El portavoz del Gobierno, Sadi, restó importancia a la preocupación por un vacío de poder y declaró a RFI que “el presidente Paul Biya está vivo” y “regresará pronto”.
De la esperanza a la frustración
Bime tiene edad suficiente para recordar cuando Biya representaba el cambio. Escuchó hablar por primera vez de Biya en la década de 1970, cuando se desempeñó como secretario general de la presidencia bajo el mandato de Ahmadou Ahidjo, el primer presidente de Camerún tras la independencia. Tras la dimisión de Ahidjo en 1982, Biya asumió el poder.
Cuando Biya apareció por primera vez en las papeletas electorales dos años más tarde, Bime lo veía como una “representación de la esperanza”, declaró. “Creíamos que era joven y dinámico; también atractivo. Significaba mucho para los cameruneses”.

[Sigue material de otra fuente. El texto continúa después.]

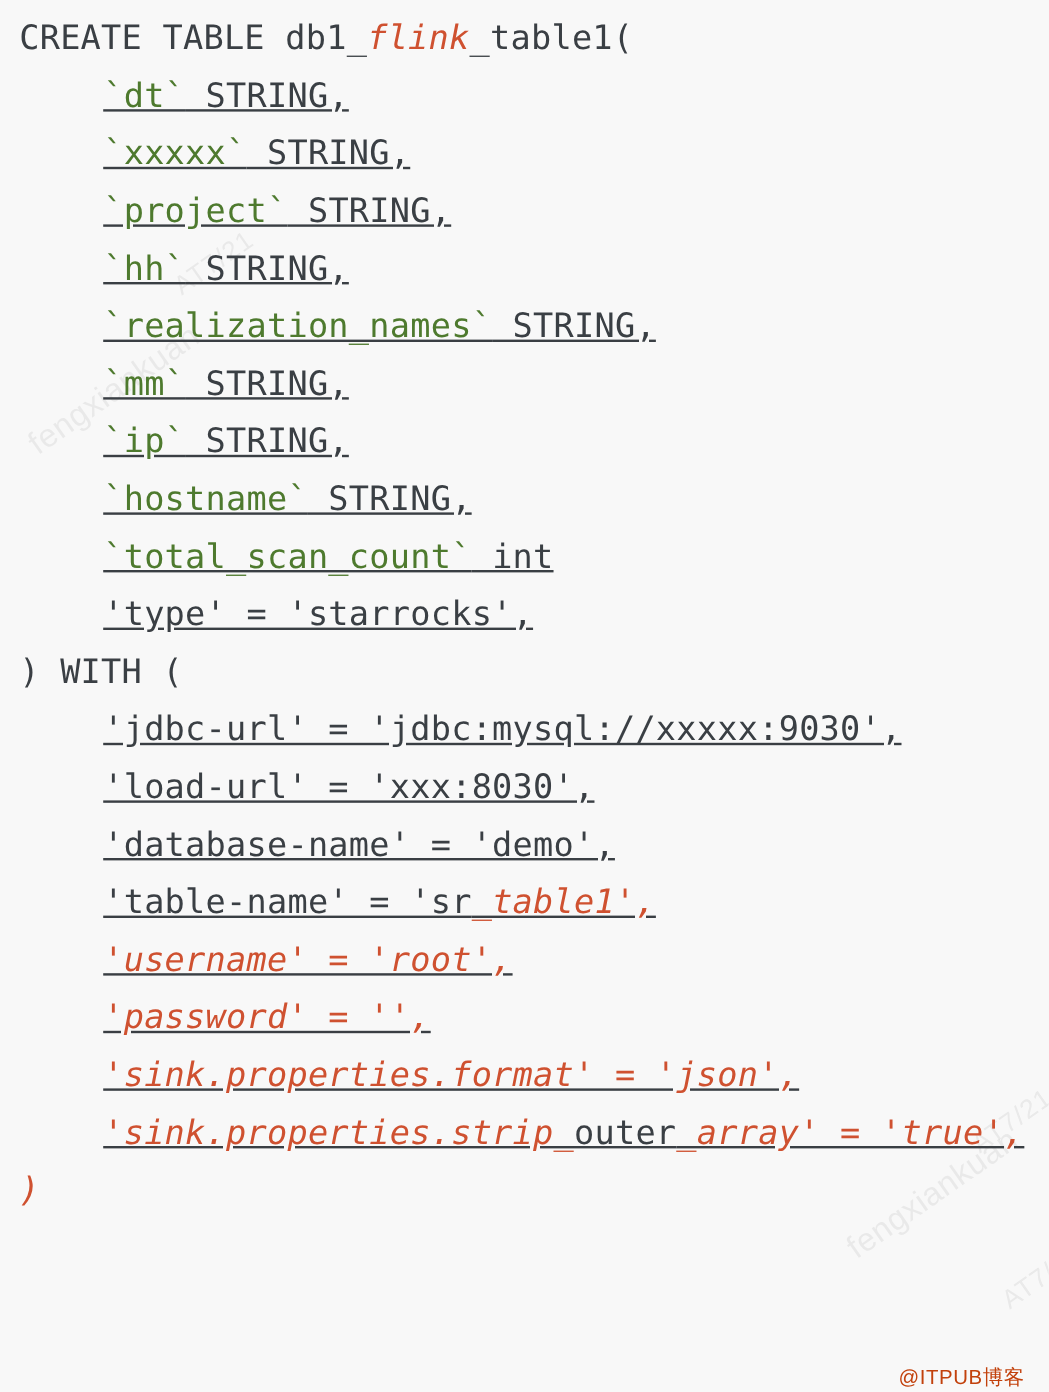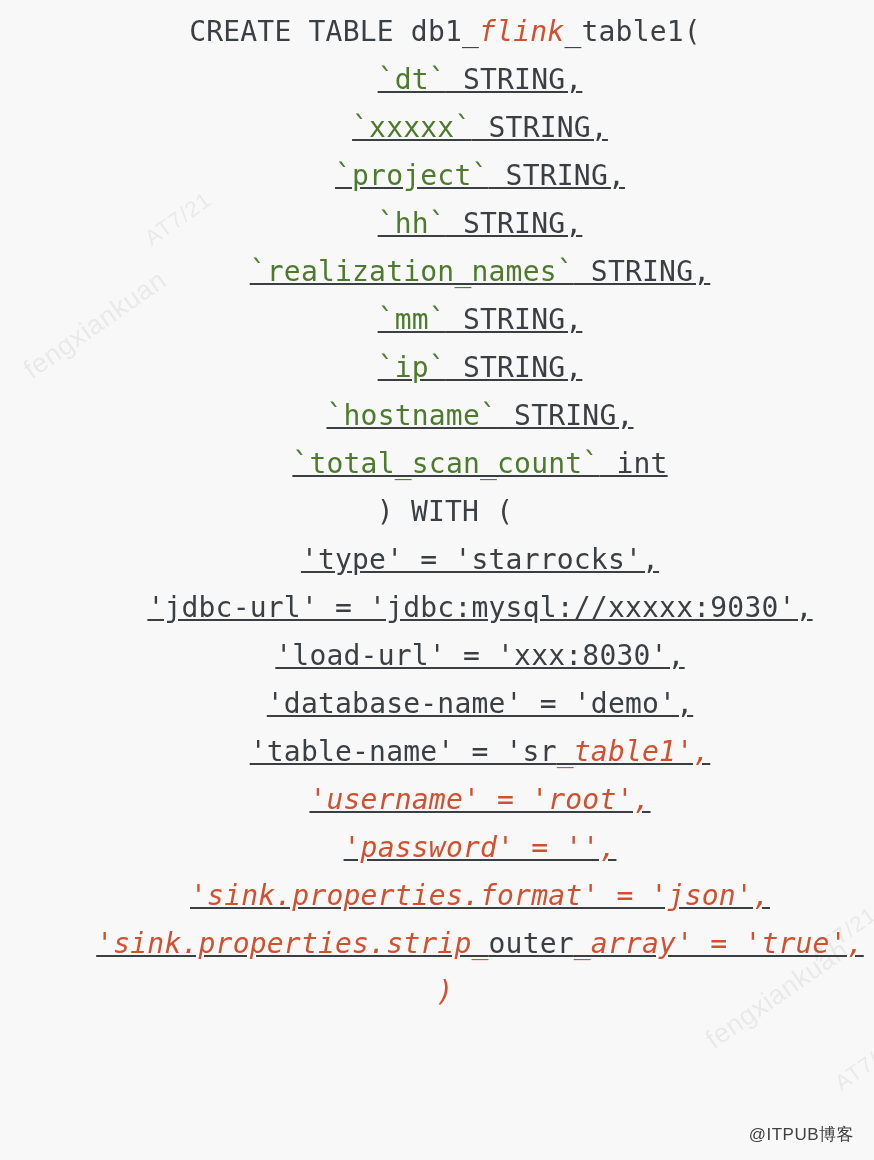--- a/index.html
+++ b/index.html
@@ -45,7 +45,6 @@
     position: relative;
     z-index: 2;
     padding: 8px 0 0 0;
-    text-align: center;
   }
   .line {
     height: 48px;

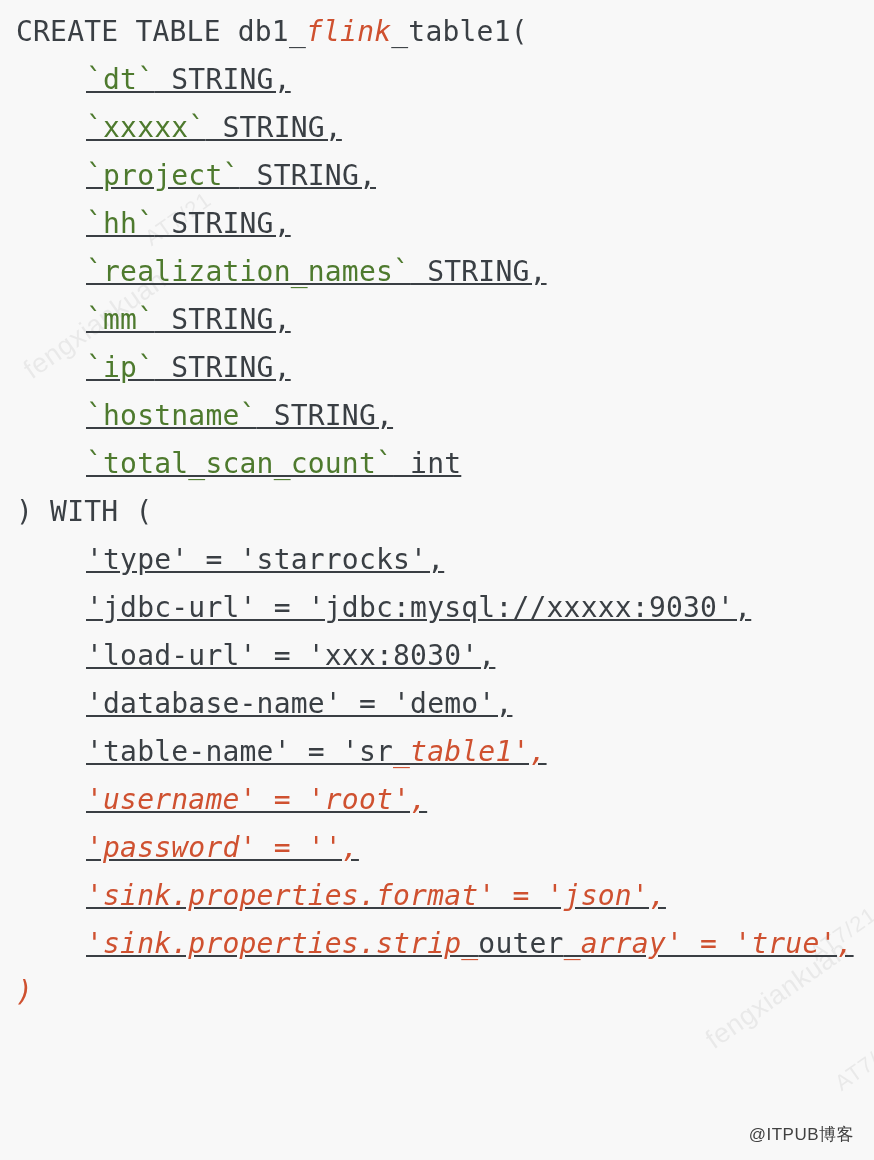--- a/index.html
+++ b/index.html
@@ -97,8 +97,8 @@
       <div class="line indent"><span class="tok-ident">`ip`</span><span class="tok-plain"> STRING,</span></div>
       <div class="line indent"><span class="tok-ident">`hostname`</span><span class="tok-plain"> STRING,</span></div>
       <div class="line indent"><span class="tok-ident">`total_scan_count`</span><span class="tok-plain"> int</span></div>
+      <div class="line indent"><span class="tok-plain">'type' = 'starrocks',</span></div>
       <div class="line"><span class="tok-plain">) WITH (</span></div>
-      <div class="line indent"><span class="tok-plain">'type' = 'starrocks',</span></div>
       <div class="line indent"><span class="tok-plain">'jdbc-url' = 'jdbc:mysql://xxxxx:9030',</span></div>
       <div class="line indent"><span class="tok-plain">'load-url' = 'xxx:8030',</span></div>
       <div class="line indent"><span class="tok-plain">'database-name' = 'demo',</span></div>

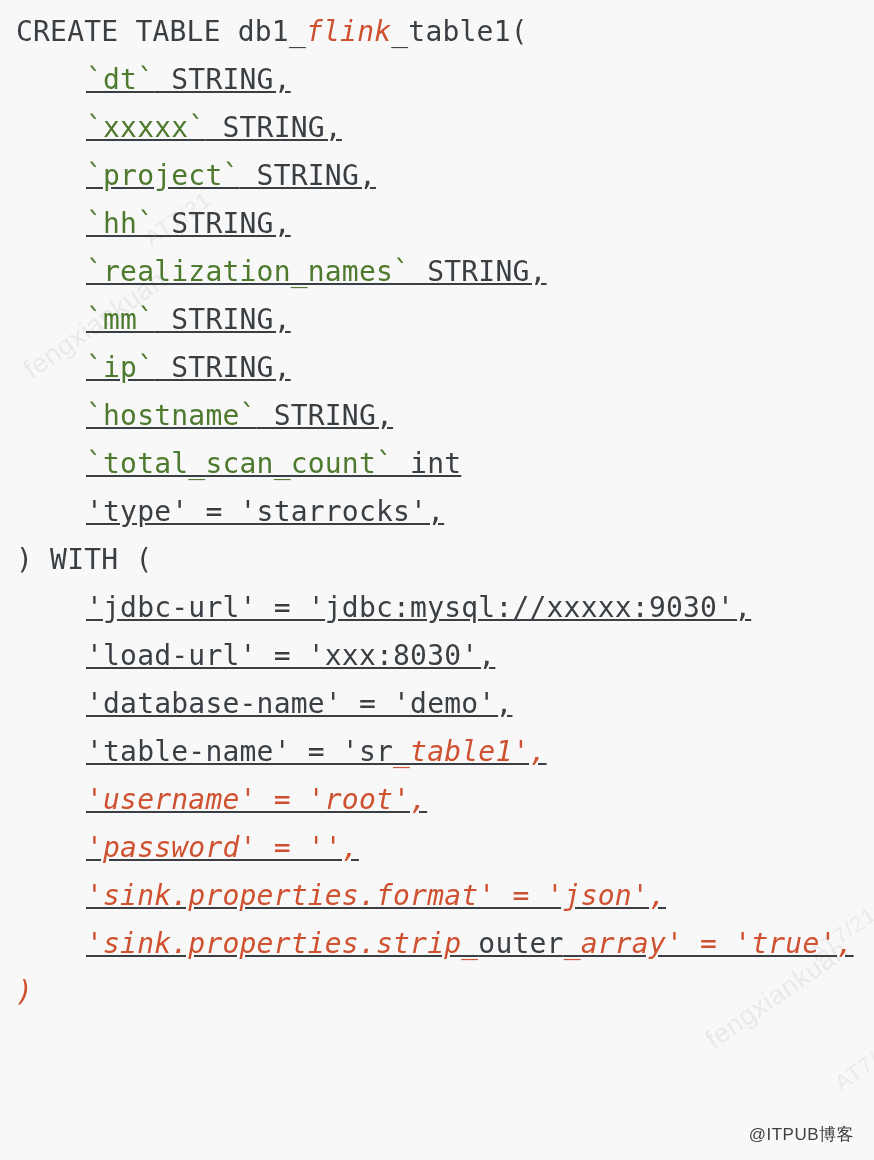--- a/index.html
+++ b/index.html
@@ -65,11 +65,11 @@
   .footer-mark {
     position: absolute;
     right: 20px;
-    bottom: 14px;
+    bottom: 1px;
     z-index: 3;
     font-family: "Liberation Sans", sans-serif;
     font-size: 17px;
-    color: #404040;
+    color: #c2410c;
     letter-spacing: 0.5px;
   }
 </style>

Pocos imaginaban que el hombre al que consideraban un nuevo comienzo permanecería en el poder durante décadas. Para sus críticos, la decepción no radica únicamente en el tiempo que Biya lleva en el cargo, sino en lo que perciben como su fracaso para mejorar la vida de los cameruneses de a pie.
El analista político Collins Molua Ikome, un camerunés radicado en Alemania, dijo que vio de primera mano algunos de los problemas del país cuando visitó Camerún en abril.